Curtilage: il confine della privacy secondo la Corte Suprema

Secondo la giurisprudenza americana, il Quarto Emendamento tutela non solo l’interno delle abitazioni, ma anche lo spazio esterno definito come "curtilage" – un’area circostante la casa considerata parte integrante della proprietà privata. Tuttavia, la Corte Suprema ha sempre sostenuto che i confini di questa zona e le regole sull’"implied license" (licenza implicita di accesso) siano basati su norme sociali diffuse e intuibili.

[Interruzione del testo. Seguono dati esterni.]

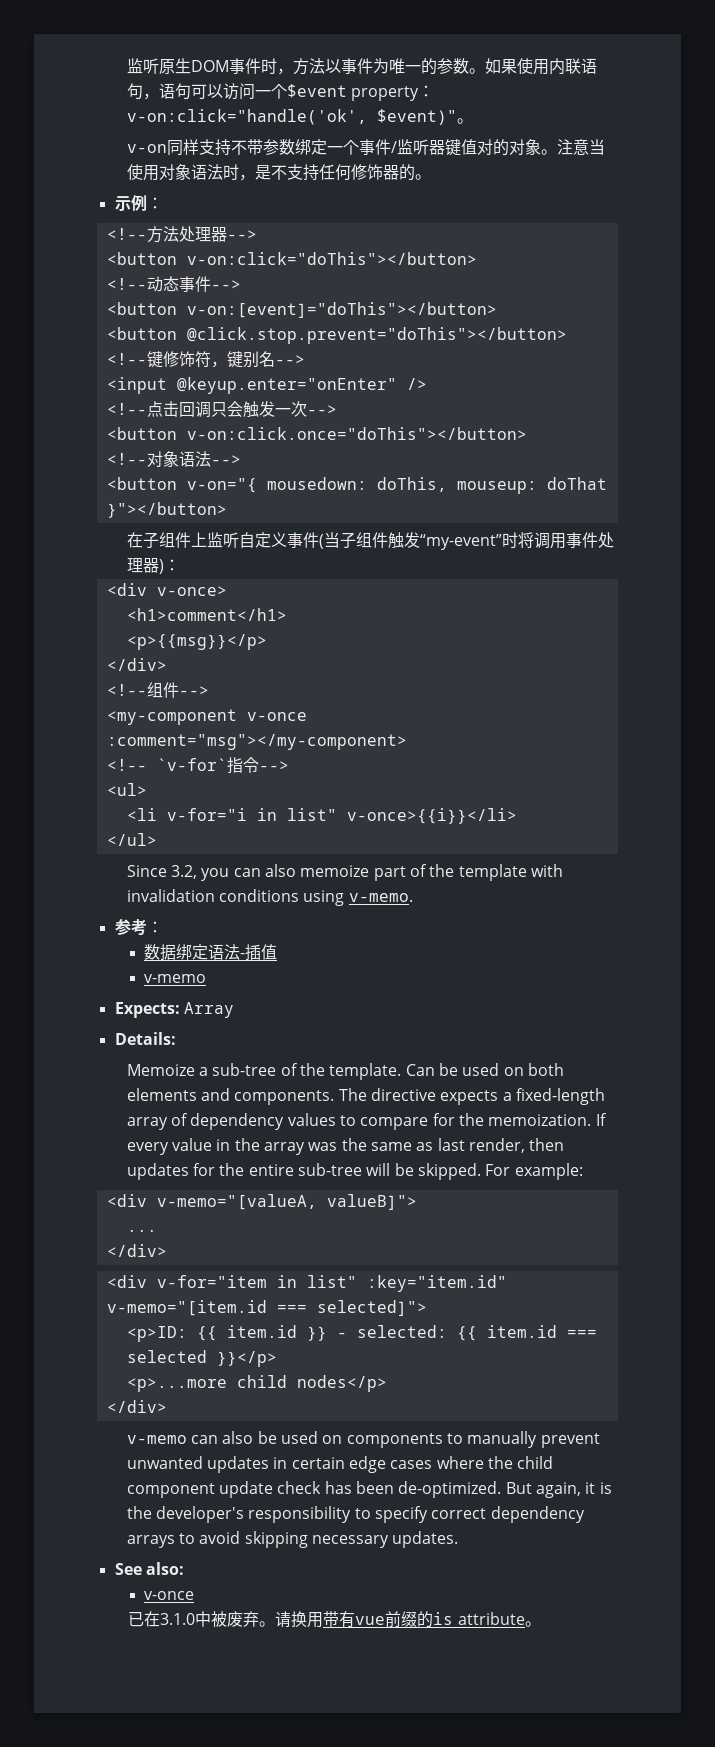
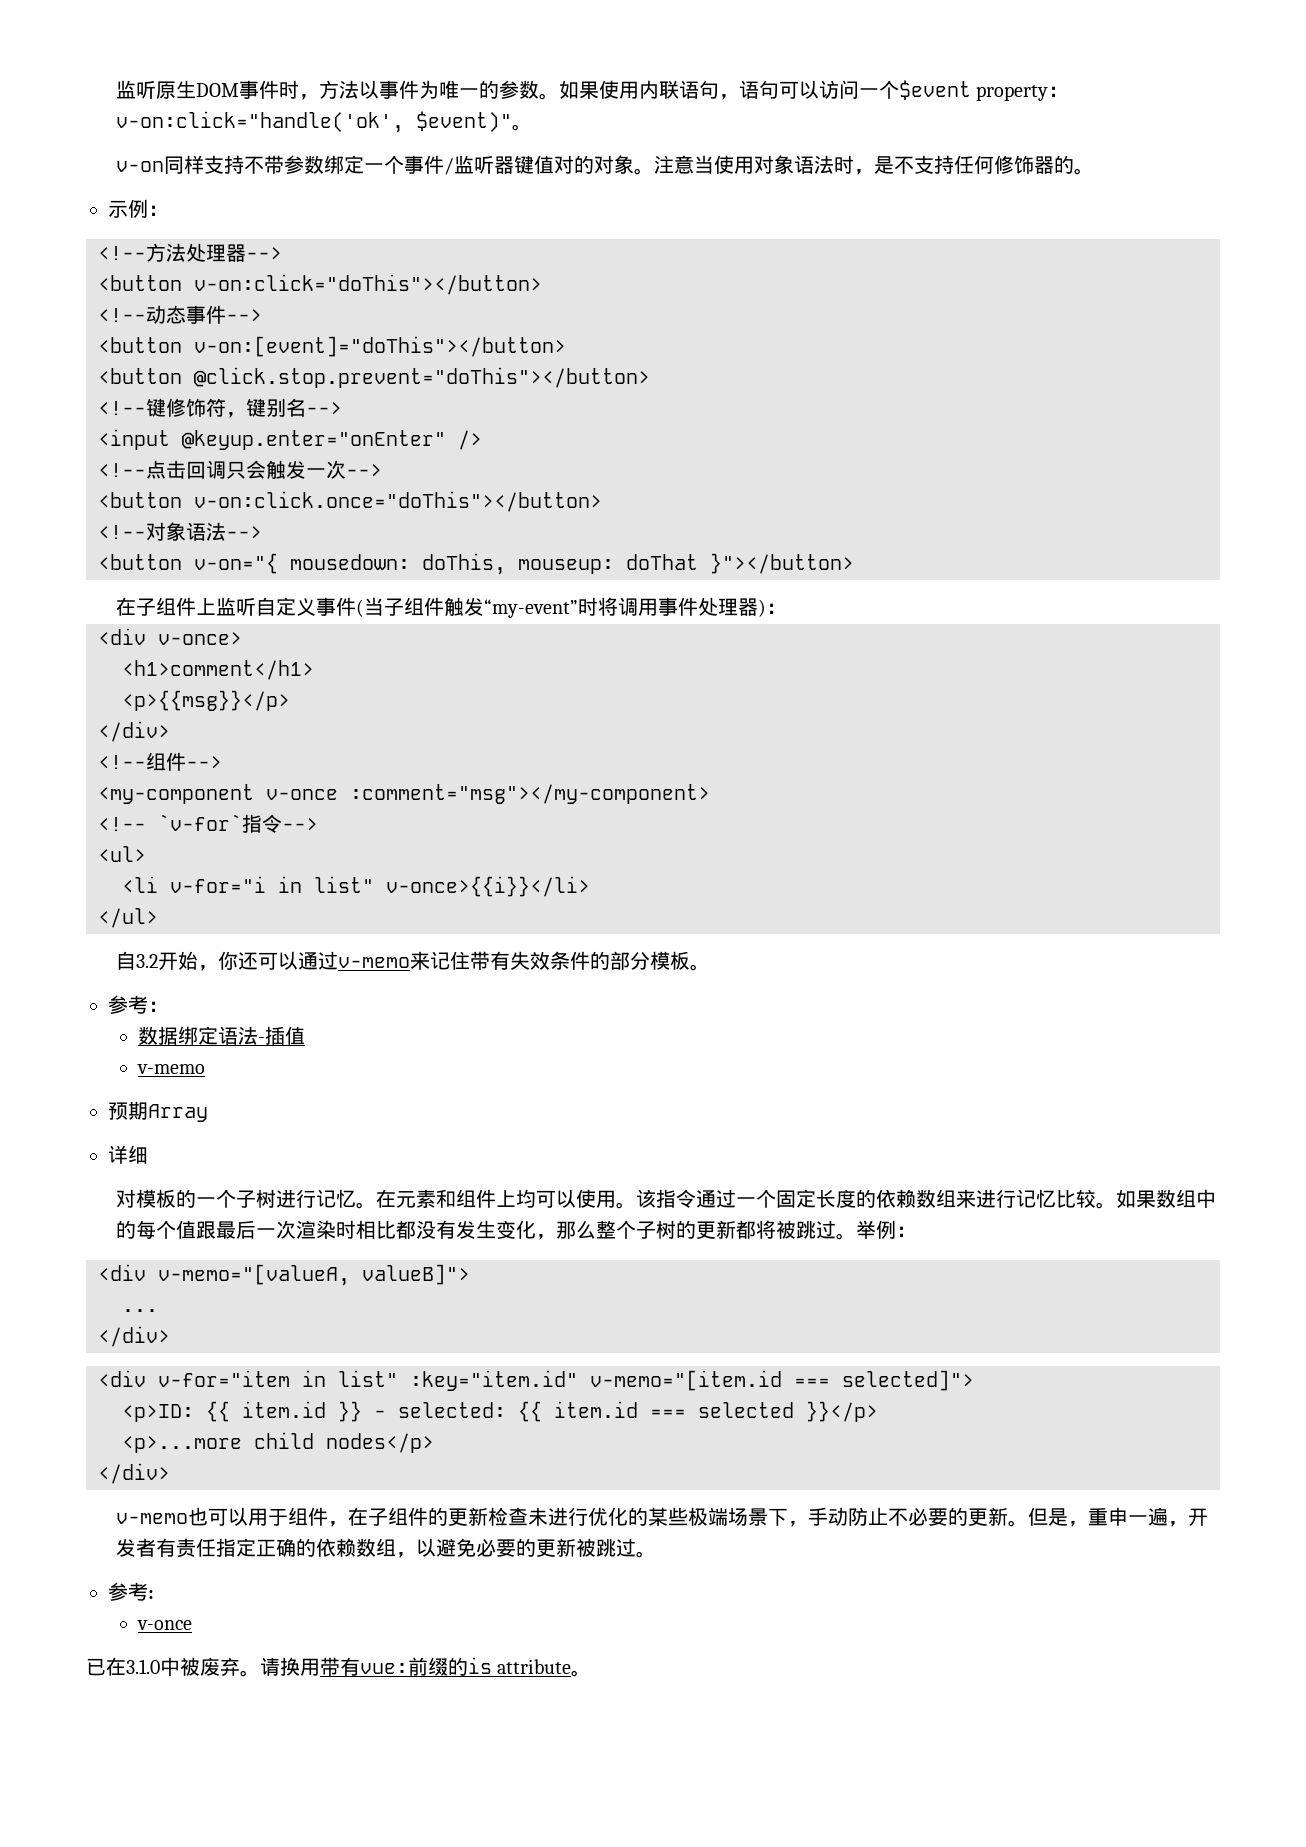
[126,864,563,881] [126,889,413,906] Since 3.2, you can also memoize part of the template with invalidation conditions using v-memo. -> [116,951,711,971] 自3.2开始，你还可以通过v-memo来记住带有失效条件的部分模板。
[114,1002,180,1018] Expects: -> [108,1101,148,1120] 预期
[114,1032,176,1045] [126,1063,564,1080] [126,1088,605,1105] [126,1113,607,1130] [126,1138,565,1155] [126,1163,583,1180] Details: // Memoize a sub-tree of the template. Can be used on both elements and components. The directive expects a fixed-length array of dependency values to compare for the memoization. If every value in the array was the same as last render, then updates for the entire sub-tree will be skipped. For example: -> [108,1145,148,1164] [116,1189,1217,1209] [116,1220,917,1240] 详细 // 对模板的一个子树进行记忆。在元素和组件上均可以使用。该指令通过一个固定长度的依赖数组来进行记忆比较。如果数组中的每个值跟最后一次渲染时相比都没有发生变化，那么整个子树的更新都将被跳过。举例：
[191,1431,600,1448] [126,1456,554,1473] [126,1481,612,1498] [126,1506,585,1523] [126,1531,459,1548] [114,1562,184,1575] can also be used on components to manually prevent unwanted updates in certain edge cases where the child component update check has been de-optimized. But again, it is the developer's responsibility to specify correct dependency arrays to avoid skipping necessary updates. // See also: -> [188,1507,1209,1527] [116,1538,657,1558] [108,1582,154,1601] 也可以用于组件，在子组件的更新检查未进行优化的某些极端场景下，手动防止不必要的更新。但是，重申一遍，开发者有责任指定正确的依赖数组，以避免必要的更新被跳过。 // 参考:
[355,1616,386,1625] vue -> [360,1663,408,1674] vue:

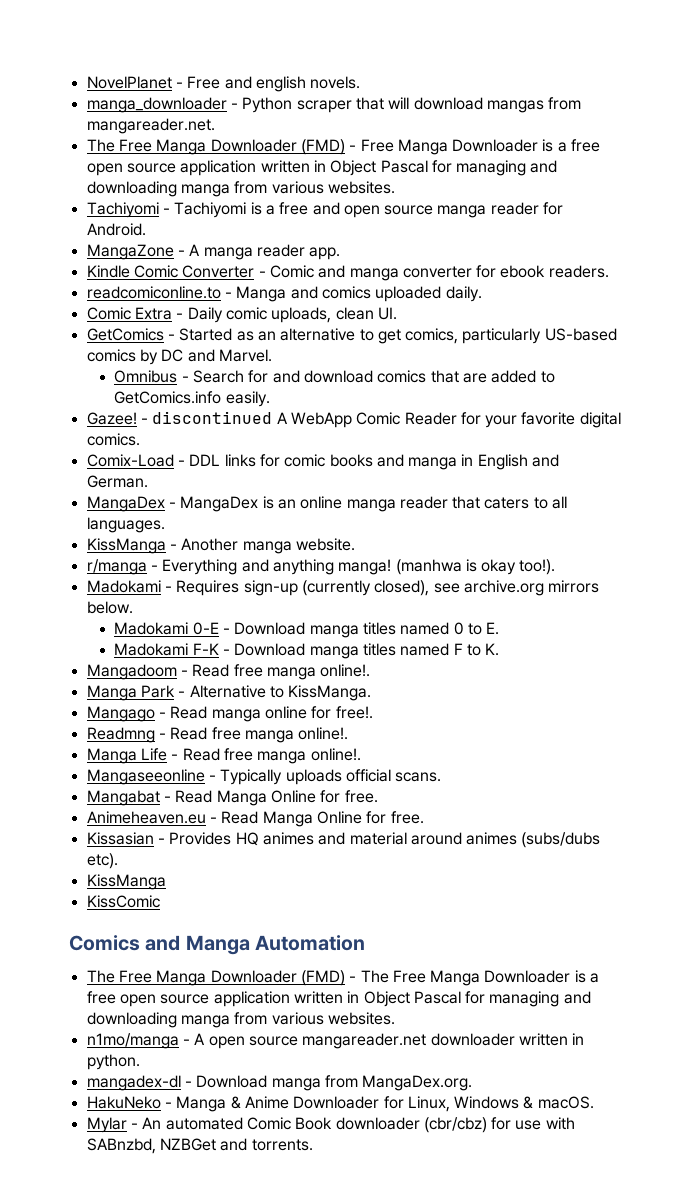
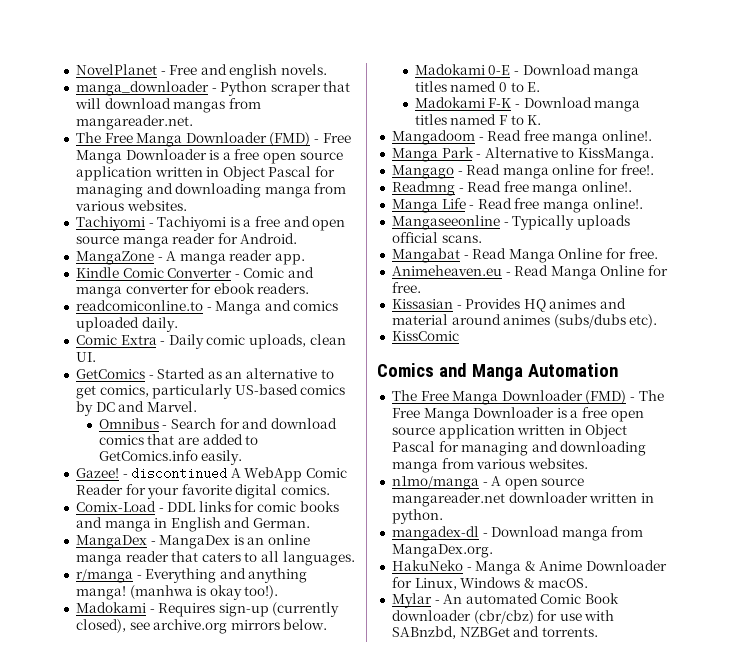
[86,538,355,554] // KissManga - Another manga website. -> (355, 558) none
[86,874,166,890] // KissManga -> (658, 321) none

Ma è davvero così? Gli autori dello studio, Matthew Kugler e un altro ricercatore (autore del blog Volokh Conspiracy), hanno voluto verificare se le percezioni dei cittadini corrispondono a quanto stabilito dalla giurisprudenza.

La metodologia della ricerca

Lo studio ha coinvolto tre esperimenti con 600 partecipanti ciascuno. I soggetti sono stati sottoposti a due tipi di test:

  • Test visivi: Ai partecipanti sono state mostrate immagini di proprietà con un agente di polizia presente. Dovevano indicare se l’agente si trovava all’interno o all’esterno del curtilage.
  • Test su scenari: Ai partecipanti sono stati presentati diversi scenari di accesso a proprietà private, chiedendo loro di valutare se tali accessi rientrassero nella licenza implicita.

Le domande erano basate su casi reali decisi dalla Corte Suprema e da tribunali inferiori, per verificare se le decisioni giudiziarie rispecchiassero le opinioni dei cittadini.

I risultati: la discrepanza tra giurisprudenza e opinione pubblica

I dati raccolti hanno rivelato una profonda discrepanza tra quanto stabilito dalla Corte Suprema e ciò che i cittadini ritengono essere privacy domestica:

  • Curtilage: Secondo la giurisprudenza, il curtilage è limitato allo spazio immediatamente circostante l’abitazione. Tuttavia, la maggior parte dei cittadini considera tutta la proprietà privata come area protetta. Per loro, se fa parte della proprietà, è privata.
  • Licenza implicita: Al contrario, le percezioni dei cittadini sulla licenza implicita (ad esempio, la possibilità per un vicino di bussare alla porta) corrispondono quasi perfettamente a quanto stabilito dalla giurisprudenza.

Le implicazioni per il Quarto Emendamento

Gli autori dello studio sostengono che la giurisprudenza debba essere rivista. Secondo loro, i tribunali hanno sottostimato la concezione pubblica della privacy domestica. Le possibili soluzioni includono:

  • Ampliare la definizione di curtilage per includere l’intera proprietà, come percepito dai cittadini.
  • Giustificare le attuali protezioni del curtilage su basi diverse dalle norme sociali.

In sintesi, lo studio suggerisce che la Corte Suprema dovrebbe allineare la propria interpretazione del Quarto Emendamento alle aspettative dei cittadini, garantendo una tutela più ampia della privacy domestica.

Un invito al dibattito

L’articolo è attualmente in fase di bozza e gli autori invitano la comunità giuridica e il pubblico a fornire feedback. La versione definitiva sarà pubblicata prossimamente sulla Michigan Law Review.